To rig a lantern on a bar you should:

  1. Place the hook clamp over the barrel and tighten the wing nut on the clamp
  2. Attach the safety chain or bond around the bar. This is an important safety feature used in case the hook clamp fails
  3. Ensure that the bolt and nut attaching the lantern to the clamp are tight
  4. Connect the lantern to the required circuit on the rig, ensuring that the plug and socket are fully mated
  5. Ensure that the lantern is burning the correct way up. This is to maximise the life of lamps as they are designed to burn in a specific orientation
  6. Open any barn doors or shutters that the lantern may have

Rigging onto pipes (vertical bars) is similar to rigging on the grid, but you must ensure that the lantern is not on its side. To achievethis a bar or boom arm may need to be rigged to attach the lantern to the pipe.

Pipes can be rigged in the stage cupboards with the help and approval of the Technical Manager. it is possible to rig bars and pipes in other areas of the theatre. However, speak to the Technical and Theatre Managers before planning to do so, so that it can be ensured that the proposal is both safe and complies with the terms of our licence. All pipes rigged out of contact with the main rig must be earthed.

Cabling: Without power a lantern is near enough useless. Power is supplied to the lantern by means of either being plugged into a circuit on the rig or by means of a 15A TRS cable. If the lantern is on the rig, plug it into a circuit and note the number. Tape any excess cable to the rig with PVC electricians tape (referred to herein by its tech name of LX) allowing enough slack so that the lantern can be focussed.

If the lantern is on a pipe or on a floor stand then a TRS cable must be used to supply power. Ensure that the extension cable is of good condition. The cable must be supported by using LX and any cable on the floor must be taped to the floor using gaffer tape.

Power Supply and Control of Lanterns

Dimming: The Bedlam dimming for stage lanterns is provided by 8 Zero 88 Beta Packs. These each have six channels which by two sockets provide up to 2.5kW of power. It is important that these limits are never overloaded. The dimmers are turned on from a fusebox at the far end of stage right balcony. Turn the large red master switch to on and then all dimmers should be active. If not check each dimmer's own RCD on the individual 63A socket. The RCD is an important safety device. If the RCD repeatedly trips inform the Technical Manager as a matter of urgency as this could indicate serious problems with the system. Do not, under any circumstances, attempt to bypass the RCD.

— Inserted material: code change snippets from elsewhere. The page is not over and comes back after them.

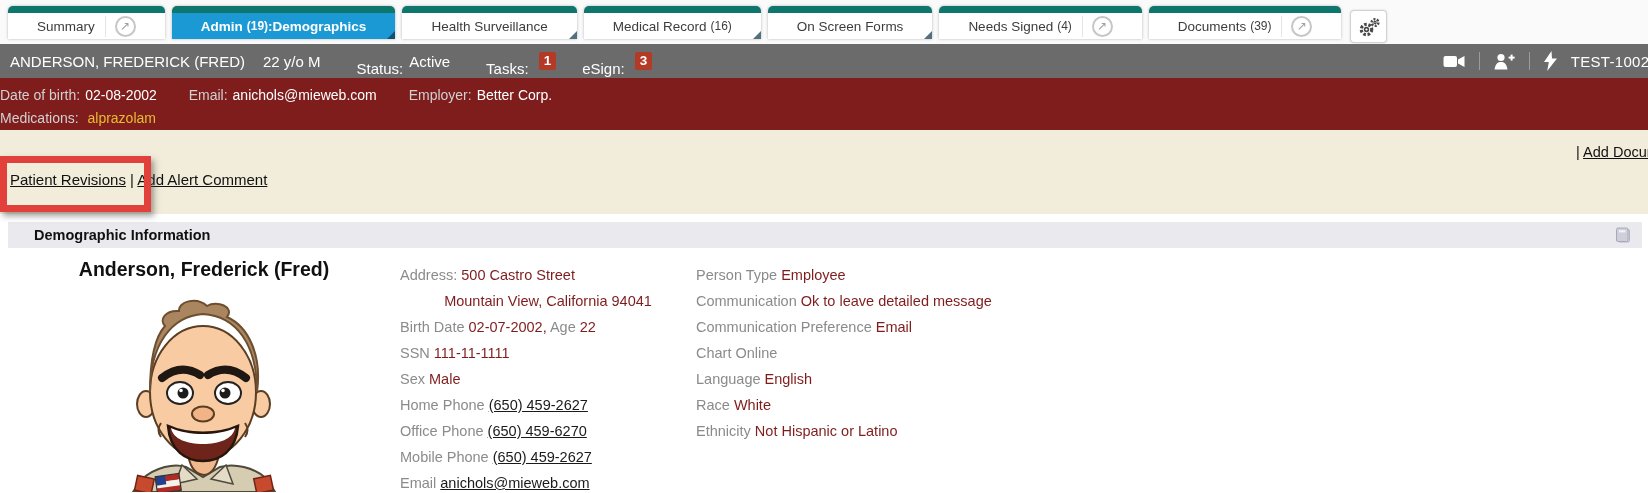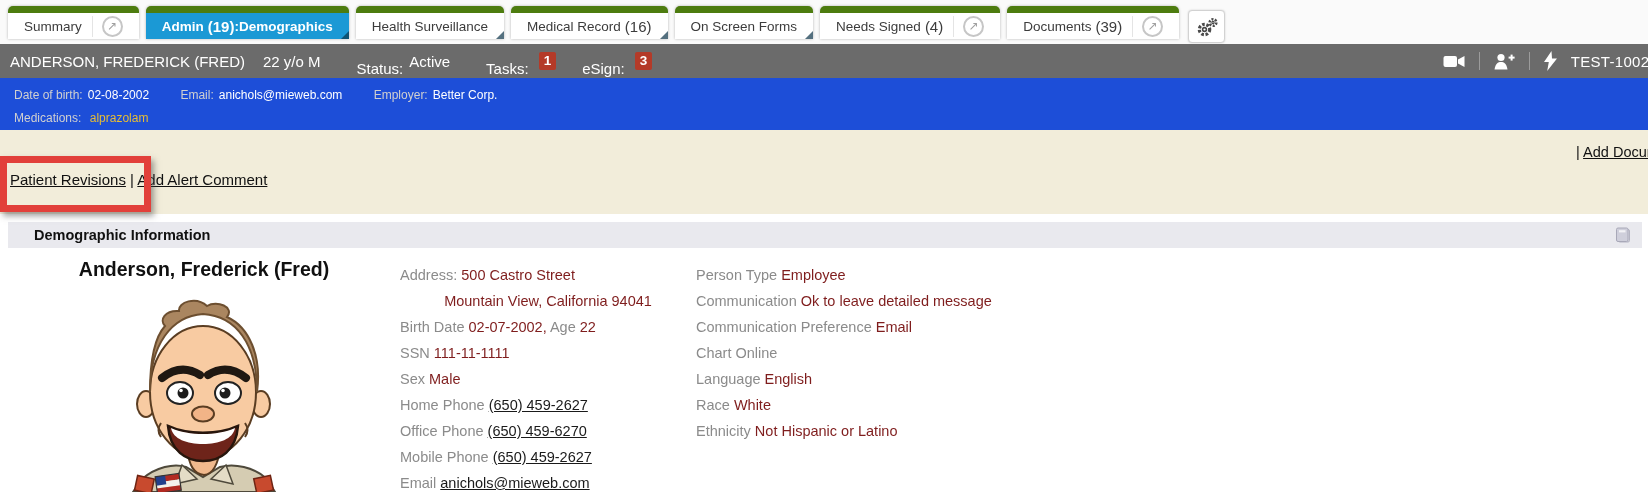--- a/index.html
+++ b/index.html
@@ -10,7 +10,7 @@
   
   .tabbar { display:flex; align-items:flex-start; height:44px; background:#fafafa; padding:6px 0 0 8px; }
   .tab { position:relative; display:flex; align-items:center; height:33px; background:#fff;
-         border-radius:5px 5px 0 0; border-top:7px solid #4d7c0f; padding:0 16px; margin-right:7px;
+         border-radius:5px 5px 0 0; border-top:7px solid #0f766e; padding:0 29px; margin-right:7px;
          font-size:13.5px; color:#3c3c3c; box-shadow:0 0 3px rgba(0,0,0,.28); cursor:pointer; white-space:nowrap; }
   .tab .count { font-size:15px; margin-left:4px; }
   .tab.active { background:#1b99d5; color:#fff; font-weight:bold; }

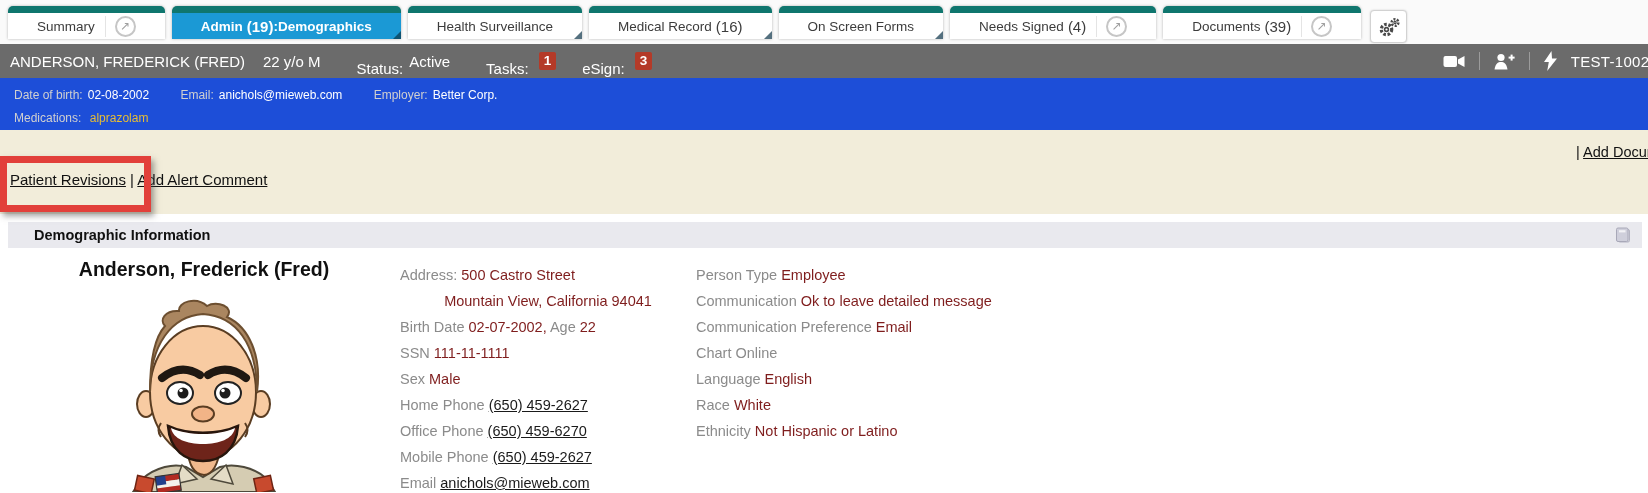--- a/index.html
+++ b/index.html
@@ -12,7 +12,7 @@
   .tab { position:relative; display:flex; align-items:center; height:33px; background:#fff;
          border-radius:5px 5px 0 0; border-top:7px solid #0f766e; padding:0 29px; margin-right:7px;
          font-size:13.5px; color:#3c3c3c; box-shadow:0 0 3px rgba(0,0,0,.28); cursor:pointer; white-space:nowrap; }
-  .tab .count { font-size:15px; margin-left:4px; }
+  .tab .count { font-size:12px; margin-left:4px; }
   .tab.active { background:#1b99d5; color:#fff; font-weight:bold; }
   .tab.fold::after { content:""; position:absolute; right:0; bottom:0; width:0; height:0;
          border-style:solid; border-width:0 0 8px 8px; border-color:transparent transparent #54707f transparent; }

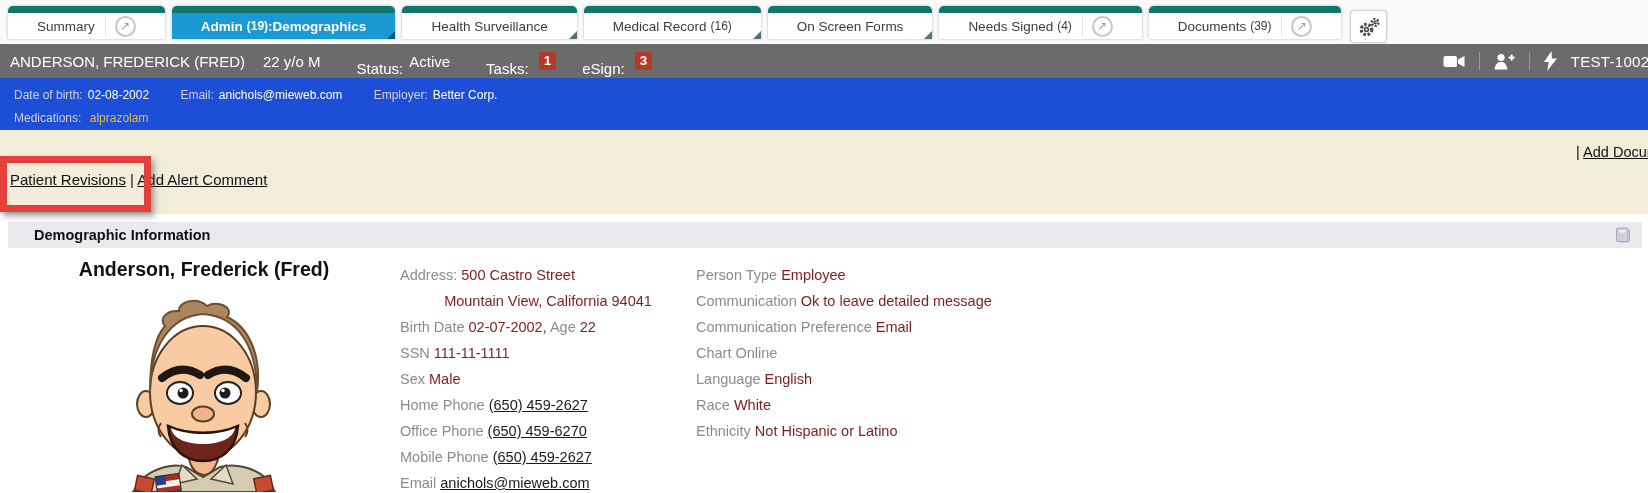--- a/index.html
+++ b/index.html
@@ -36,7 +36,7 @@
   .chart-id { font-size:15px; margin-right:-10px; letter-spacing:.3px; }
   .icon-btn { display:flex; align-items:center; cursor:pointer; }
 
-  .banner2 { background:#1d4ed8; height:52px; padding:6px 14px 0; font-size:12px; color:#fff; }
+  .banner2 { background:#7f1d1d; height:52px; padding:6px 0 0; font-size:14px; color:#fff; }
   .banner2 .row { line-height:23px; white-space:nowrap; }
   .banner2 .lbl-grey { color:#d0d0d0; margin-right:5px; }
   .banner2 .grp { margin-right:28px; }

Patching: Each channel in the dimming is assigned to a channel of the LX desk. Each circuit on the rig has a tail at the dimming which can be plugged into the dimmers completing the circuit. Then, when switched on, the LX desk can control the intensity of each lantern individually between zero and full intensity.

DMX: The Bedlam lighting system is controlled by means of a digital control system known as DMX. Each dimmer rack is connected in series by means of a multicore cable, each dimming channel having a unique individual DMX address. This means that all the control information can be sent down one cable from the control desk.

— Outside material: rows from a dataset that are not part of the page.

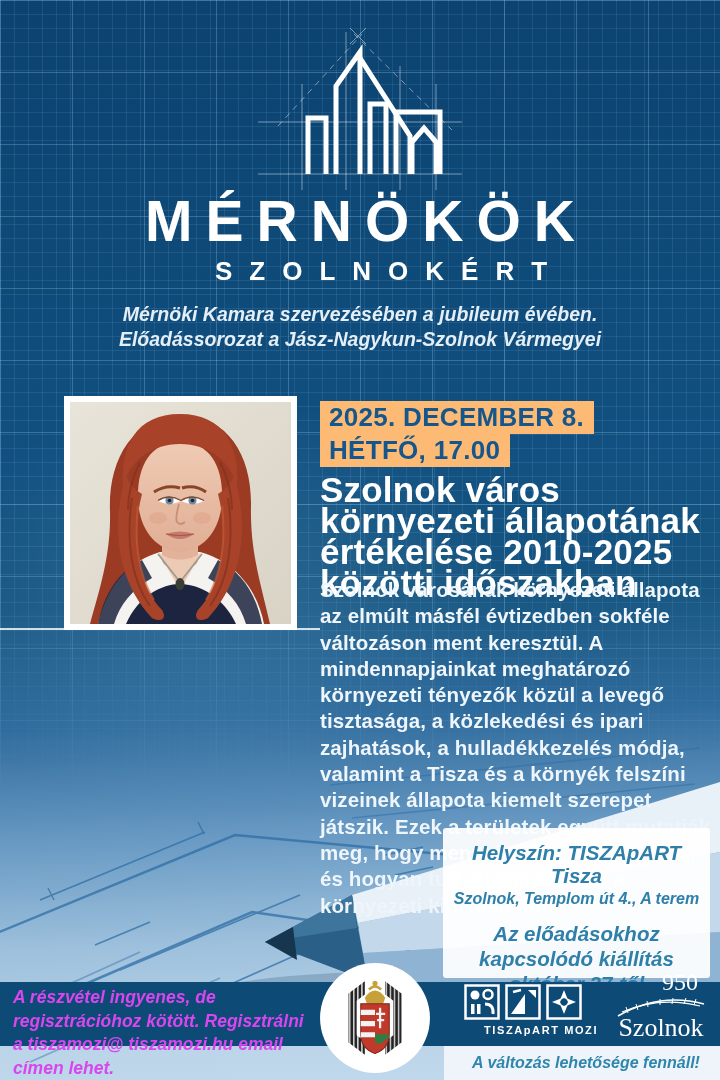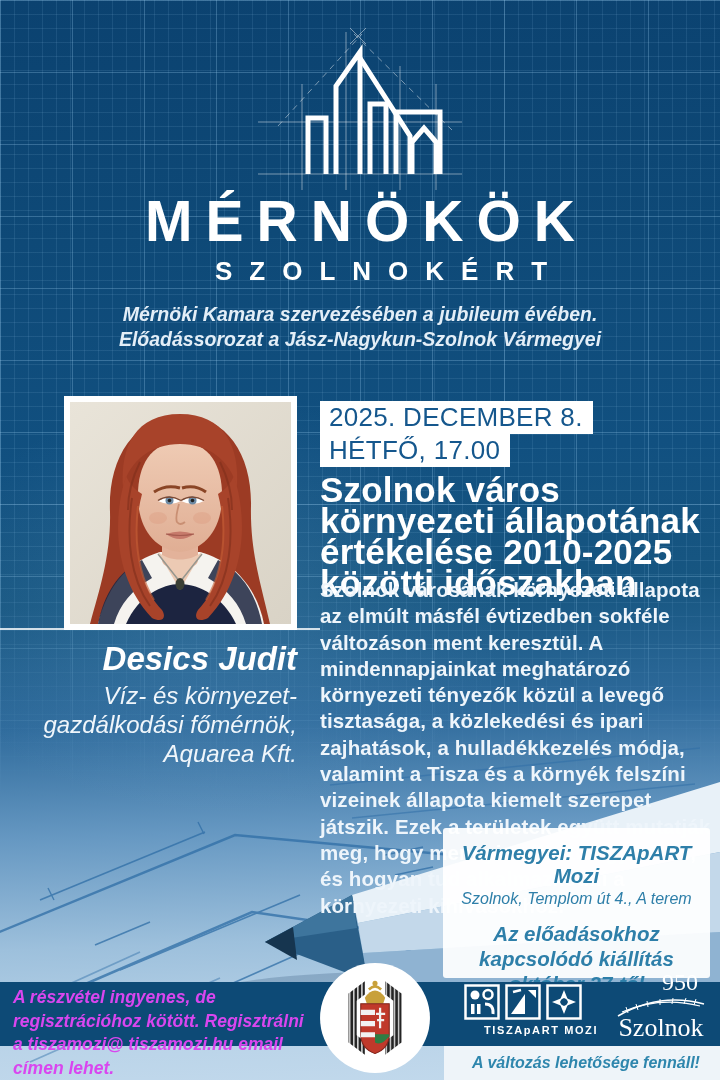--- a/index.html
+++ b/index.html
@@ -59,8 +59,8 @@
   
   .date-badge{ position:absolute; left:320px; top:401px; z-index:3; }
   .date-line{
-    display:table; background:#ffffff; color:#15578d;
-    font-size:26px; font-weight:400; line-height:27px;
+    display:table; background:#fdba74; color:#15578d;
+    font-size:26px; font-weight:700; line-height:27px;
     padding:3px 10px 3px 9px; letter-spacing:0.3px; white-space:nowrap;
   }
   .talk-title{

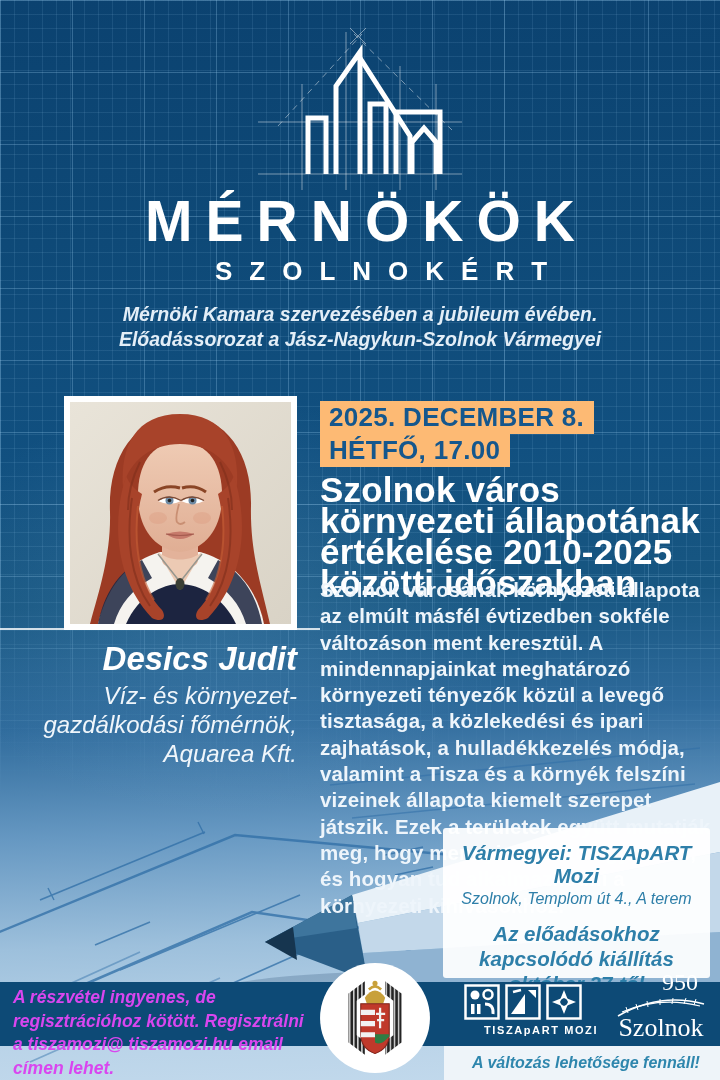--- a/index.html
+++ b/index.html
@@ -231,14 +231,6 @@
   <div class="talk-title">Szolnok város környezeti állapotának értékelése 2010-2025 közötti időszakban</div>
   <div class="body-text">Szolnok városának környezeti állapota az elmúlt másfél évtizedben sokféle változáson ment keresztül. A mindennapjainkat meghatározó környezeti tényezők közül a levegő tisztasága, a közlekedési és ipari zajhatások, a hulladékkezelés módja, valamint a Tisza és a környék felszíni vizeinek állapota kiemelt szerepet játszik. Ezek a területek együtt mutatják meg, hogy mennyire élhető egy város, és hogyan tud alkalmazkodni a környezeti kihívásokhoz.</div>
 
-  <div class="speaker">
-    <div class="speaker-name">Desics Judit</div>
-    <div class="speaker-role">
-      <div>Víz- és környezet-</div>
-      <div>gazdálkodási főmérnök,</div>
-      <div>Aquarea Kft.</div>
-    </div>
-  </div>
 
   <div class="venue-box">
     <div class="venue-label">Vármegyei: TISZApART Mozi</div>

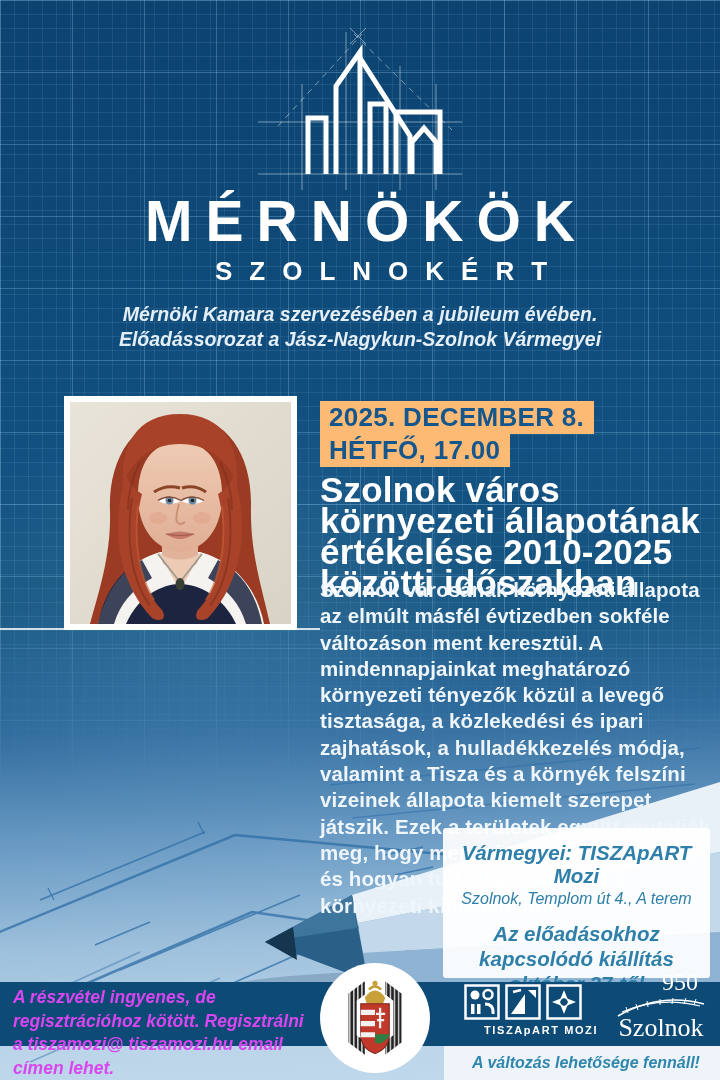--- a/index.html
+++ b/index.html
@@ -233,7 +233,7 @@
 
 
   <div class="venue-box">
-    <div class="venue-label">Vármegyei: TISZApART Mozi</div>
+    <div class="venue-label">Helyszín: TISZApART Tisza</div>
     <div class="venue-addr">Szolnok, Templom út 4., A terem</div>
     <div class="venue-exh">Az előadásokhoz kapcsolódó kiállítás október 27-től megnézhető a Tisza Mozi Art Caféban.</div>
   </div>

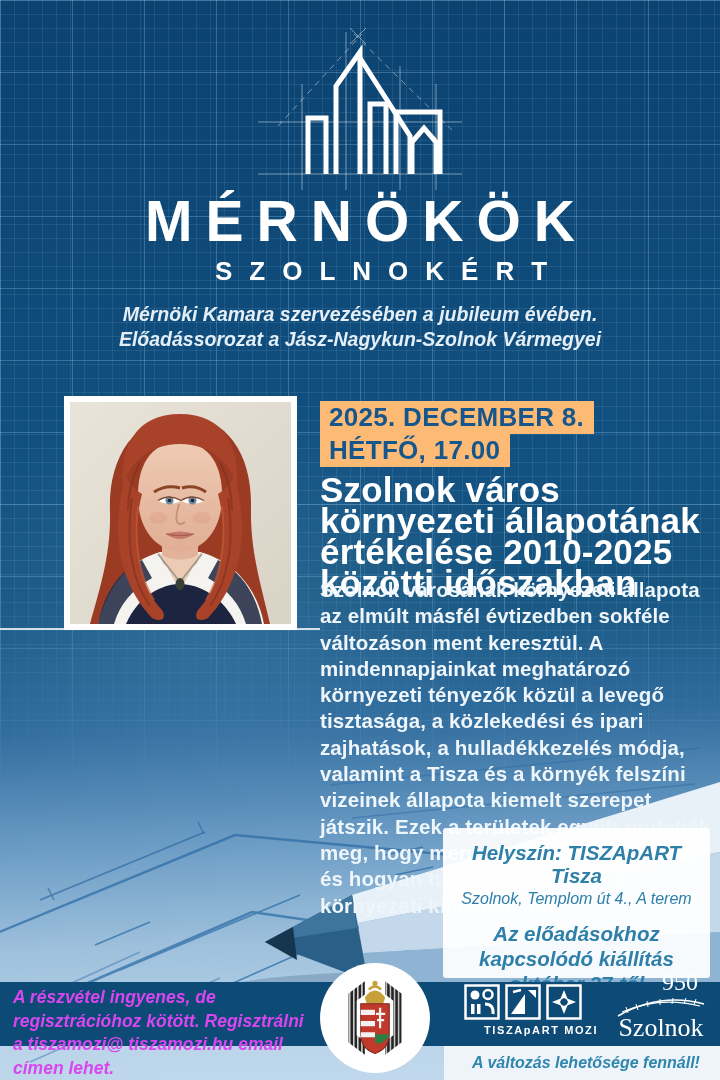--- a/index.html
+++ b/index.html
@@ -84,7 +84,7 @@
     padding:13px 8px 10px; text-align:center; color:#2e7fa9;
   }
   .venue-label{ font-size:20.5px; font-weight:700; font-style:italic; line-height:23px; }
-  .venue-addr{ font-size:16px; font-weight:400; font-style:italic; line-height:19px; margin-top:2px; }
+  .venue-addr{ font-size:16px; font-weight:700; font-style:italic; line-height:19px; margin-top:2px; }
   .venue-exh{ font-size:20.5px; font-weight:700; font-style:italic; line-height:25px; margin-top:13px; }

Lighting Control Desk: See Lighting Desk


In terms of theatre sound systems, the Bedlam's sound system is relatively small and basic. However it is more than adequate for the needs of the theatre most of the time. It consists of four speaker cabinets at each corner of the balcony above the balcony, connected via two stereo amplifiers to a 16 channel mixing desk. There are individual components within the system that are as follows.

Compressor: You may have seen compression used on a source with highly variable and immediate changes of volume, such as a radio bug mic or a bass guitar and the mixing desk. The compressor allows a maximum level for that signal to be set and peaks above that determined level are reduced to give a smooth signal. In the Bedlam, the compressor is located in series between the mixing desk and the amplifiers. This is to ensure that if any errors are made in the levelling of the gain on the desk, no damage is done to the amplifiers or speakers by reducing the peak level of signal to reach the amp. Under no circumstances should any of the controls on the compressor be changed from their set levels.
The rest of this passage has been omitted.